Dalam konteks keindonesiaan, perjanjian tertutup sebagaimana diatur dalam ketentuan Pasal 15 UU Persaingan Usaha. Menurut pasal ini, perjanjian tertutup merupakan perjanjian antara pelaku usaha selaku pembeli dan penjual untuk melakukan kesepakatan secara eksklusif yang dapat berakibat menghalangi dan menghambat pelaku usaha lain untuk melakukan kesepakatan yang sama.

Hal ini serupa dengan perjanjian antara Google LLC dengan para produsen ponsel pintar Android. Melalui MADA agreement ini, Google LLC memaksa produsen ponsel pintar untuk:[4] (1) Mengharuskan produsen memuat aplikasi-aplikasi Google lainnya pada ponsel pintar; (2) Google Search harus ditempatkan di tempat yang menonjol; (3) Google Search harus dijadikan default untuk pencarian web; dan (4) Mengharuskan layanan lokasi Google menjadi default.

Maka dari itu, ditinjau dari segi karakteristiknya MADA agreement tersebut dapat dikategorikan sebagai salah satu bentuk perjanjian tertutup sebagaimana telah diatur dalam Pasal 15 ayat (2) UU Persaingan Usaha.

Perlindungan Hukum Perusahaan Aplikasi terhadap MADA Agreement di Indonesia

Dalam konteks pemeriksaan, perlu diketahui bahwa hingga saat ini UU Persaingan Usaha masih menggunakan yurisdiksi teritorial, hal ini sebagaimana termuat dalam ketentuan Pasal 1 angka 5 UU Persaingan Usaha. Padahal di sisi lain, pesatnya perkembangan teknologi komunikasi, informasi, dan edukasi dewasa ini, telah memacu intensifnya interaksi antar negara dan antar bangsa di dunia.[5] 

Maka dari itu perlu suatu terobosan baru oleh Komisi Pengawas Persaingan Usaha (KPPU), dalam rangka menyesuaikan sekaligus mempermudah pemeriksaan praktik persaingan usaha tidak sehat di era ekonomi digital yang bersifat borderless ini. Salah satunya adalah dengan menerapkan yurisdiksi ekstrateritorial dalam pemeriksaan kasus persaingan usaha.

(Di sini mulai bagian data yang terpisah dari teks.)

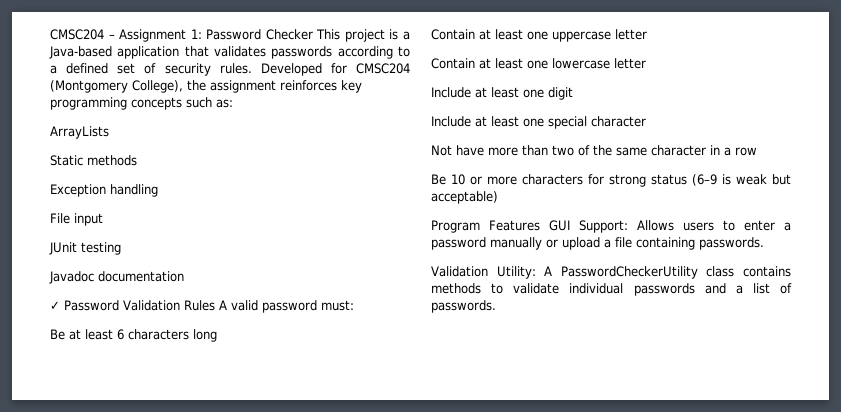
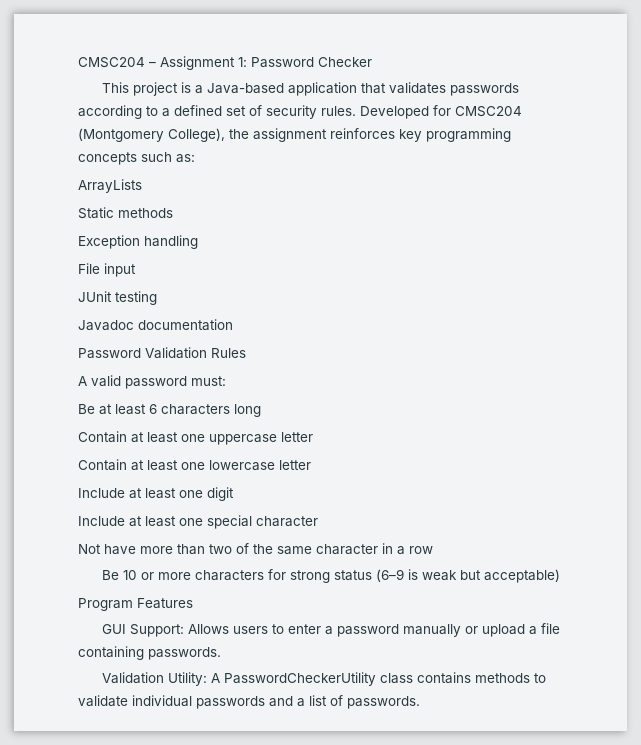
- CMSC204 – Assignment 1: Password Checker This project is a Java-based application that validates passwords according to a defined set of security rules.
+ CMSC204 – Assignment 1: Password Checker
+ This project is a Java-based application that validates passwords according to a defined set of security rules.
- ✓ Password Validation Rules A valid password must:
+ Password Validation Rules
+ A valid password must:
- Program Features GUI Support: Allows users to enter a password manually or upload a file containing passwords.
+ Program Features
+ GUI Support: Allows users to enter a password manually or upload a file containing passwords.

Sebelum jauh membahas prinsip ekstrateritorial, alangkah lebih baik apabila memahami terlebih dahulu makna teritorialitas. Teritorialitas adalah dasar yurisdiksi suatu negara dan merupakan pondasi dari kedaulatan suatu negara. Negara memiliki lingkup kedaulatan hukum yang tidak terbatas dalam setiap perkara yang terjadi di teritorinya, kecuali dengan adanya pengecualian tertentu seperti perjanjian diplomatik atau internasional.[6]

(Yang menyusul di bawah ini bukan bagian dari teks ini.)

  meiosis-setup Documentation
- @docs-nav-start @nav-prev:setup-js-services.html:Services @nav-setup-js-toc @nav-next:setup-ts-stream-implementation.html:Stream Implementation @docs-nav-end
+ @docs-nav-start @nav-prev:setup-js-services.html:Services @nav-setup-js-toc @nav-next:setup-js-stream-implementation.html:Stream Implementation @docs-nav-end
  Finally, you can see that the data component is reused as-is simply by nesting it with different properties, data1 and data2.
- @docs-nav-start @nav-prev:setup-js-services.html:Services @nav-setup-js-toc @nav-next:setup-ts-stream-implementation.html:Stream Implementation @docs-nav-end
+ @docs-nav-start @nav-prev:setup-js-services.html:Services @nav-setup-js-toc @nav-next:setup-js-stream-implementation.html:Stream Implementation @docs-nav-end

Berkaitan dengan yurisdiksi ekstrateritorialmerupakan kepanjangan secara semu dari yurisdiksi suatu negara di wilayah yurisdiksi negara lain.[7] Begitu juga dalam hukum persaingan usaha, terdapat prinsip bahwa pelaku usaha dapat dimintai pertanggungjawaban atas tindakan yang dilakukan oleh pelaku usaha lain sebagai satu kesatuan ekonomi meski salah satu pelaku usaha beroperasi di luar yurisdiksi hukum persaingan usaha suatu negara.[8]

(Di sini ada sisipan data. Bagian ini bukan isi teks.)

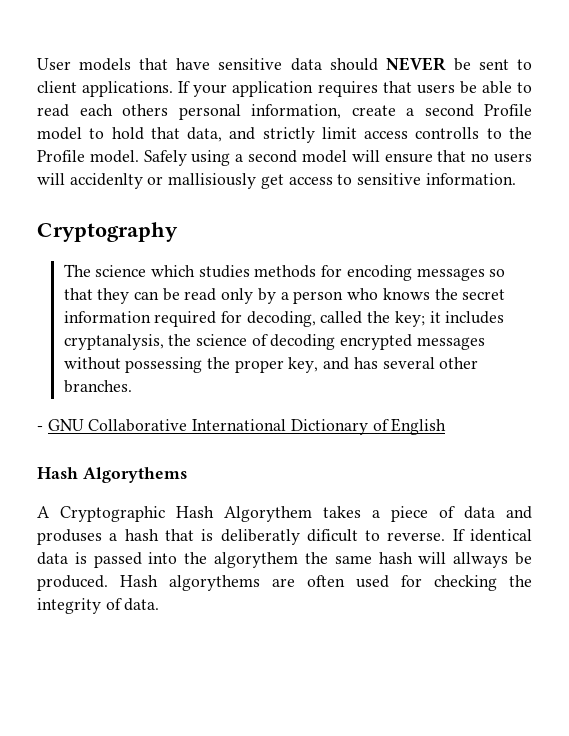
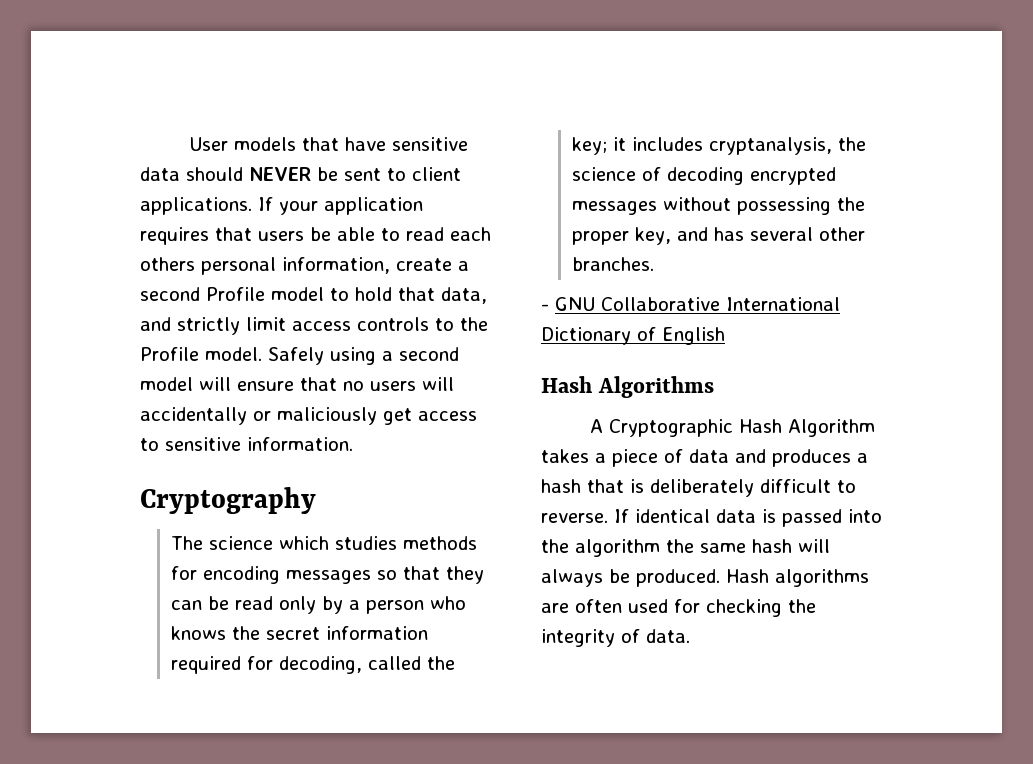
- If your application requires that users be able to read each others personal information, create a second Profile model to hold that data, and strictly limit access controlls to the Profile model.
+ If your application requires that users be able to read each others personal information, create a second Profile model to hold that data, and strictly limit access controls to the Profile model.
- Safely using a second model will ensure that no users will accidenlty or mallisiously get access to sensitive information.
+ Safely using a second model will ensure that no users will accidentally or maliciously get access to sensitive information.
- Hash Algorythems
+ Hash Algorithms
- A Cryptographic Hash Algorythem takes a piece of data and produses a hash that is deliberatly dificult to reverse.
+ A Cryptographic Hash Algorithm takes a piece of data and produces a hash that is deliberately difficult to reverse.
- If identical data is passed into the algorythem the same hash will allways be produced.
+ If identical data is passed into the algorithm the same hash will always be produced.
- Hash algorythems are often used for checking the integrity of data.
+ Hash algorithms are often used for checking the integrity of data.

Dalam konteks UU Persaingan Usaha, perlindungan hukum perusahaan aplikasi terhadap adanya MADA agreement masih sangat lemah. Hal ini karena sebagaimana penjelasan di atas bahwa Indonesia masih menggunakan yurisdiksi teritorial dalam menangani kasus-kasus persaingan usaha. Padahal di era ekonomi digital ini, intensitas transaksi antar negara begitu tinggi, sehingga yurisdiksi teritorial tersebut menjadi penghambat yang paling utama.

Meskipun begitu, bukan berarti perusahaan yang memiliki fasilitas aplikasi mobile atau bergerak di bidang aplikasi mobile sama sekali tidak dapat memperoleh perlindungan. Hal ini dapat kita lihat dalam berbagai putusan KPPU seperti dalam Putusan No. 07/KPPU-L/2004 berkaitan dengan perkara Very Large Crude Carrier (“VLLC”).[9] Selain itu juga dalam Putusan No. 07/KPPU-L/2007 berkaitan dengan perkara Temasek.[10]

Kedua putusan KPPU tersebut dijatuhkan kepada pelaku usaha asing yang tidak berada di Indonesia. Maka jelas bahwa KPPU berupaya untuk memberikan terobosan baru dalam pemberlakuan yurisdiksi ekstrateritorial. Sehingga sangat mungkin KPPU mengambil tindakan apabila terbukti MADA agreement menimbulkan kerugian bagi pelaku usaha dalam hal ini perusahaan baik yang memiliki fasilitas aplikasi mobile atau bergerak dibidang aplikasi mobile.

Kesimpulan

Berdasarkan analisis hukum sebagaimana yang telah dijelaskan di atas, maka dapat disimpulkan bahwa hingga saat ini Indonesia masih menggunakan yurisdiksi teritorial dalam menangani kasus-kasus persaingan usaha. Padahal di era ekonomi digital ini, intensitas transaksi antar negara begitu tinggi, sehingga yurisdiksi teritorial tersebut menjadi penghambat yang paling utama.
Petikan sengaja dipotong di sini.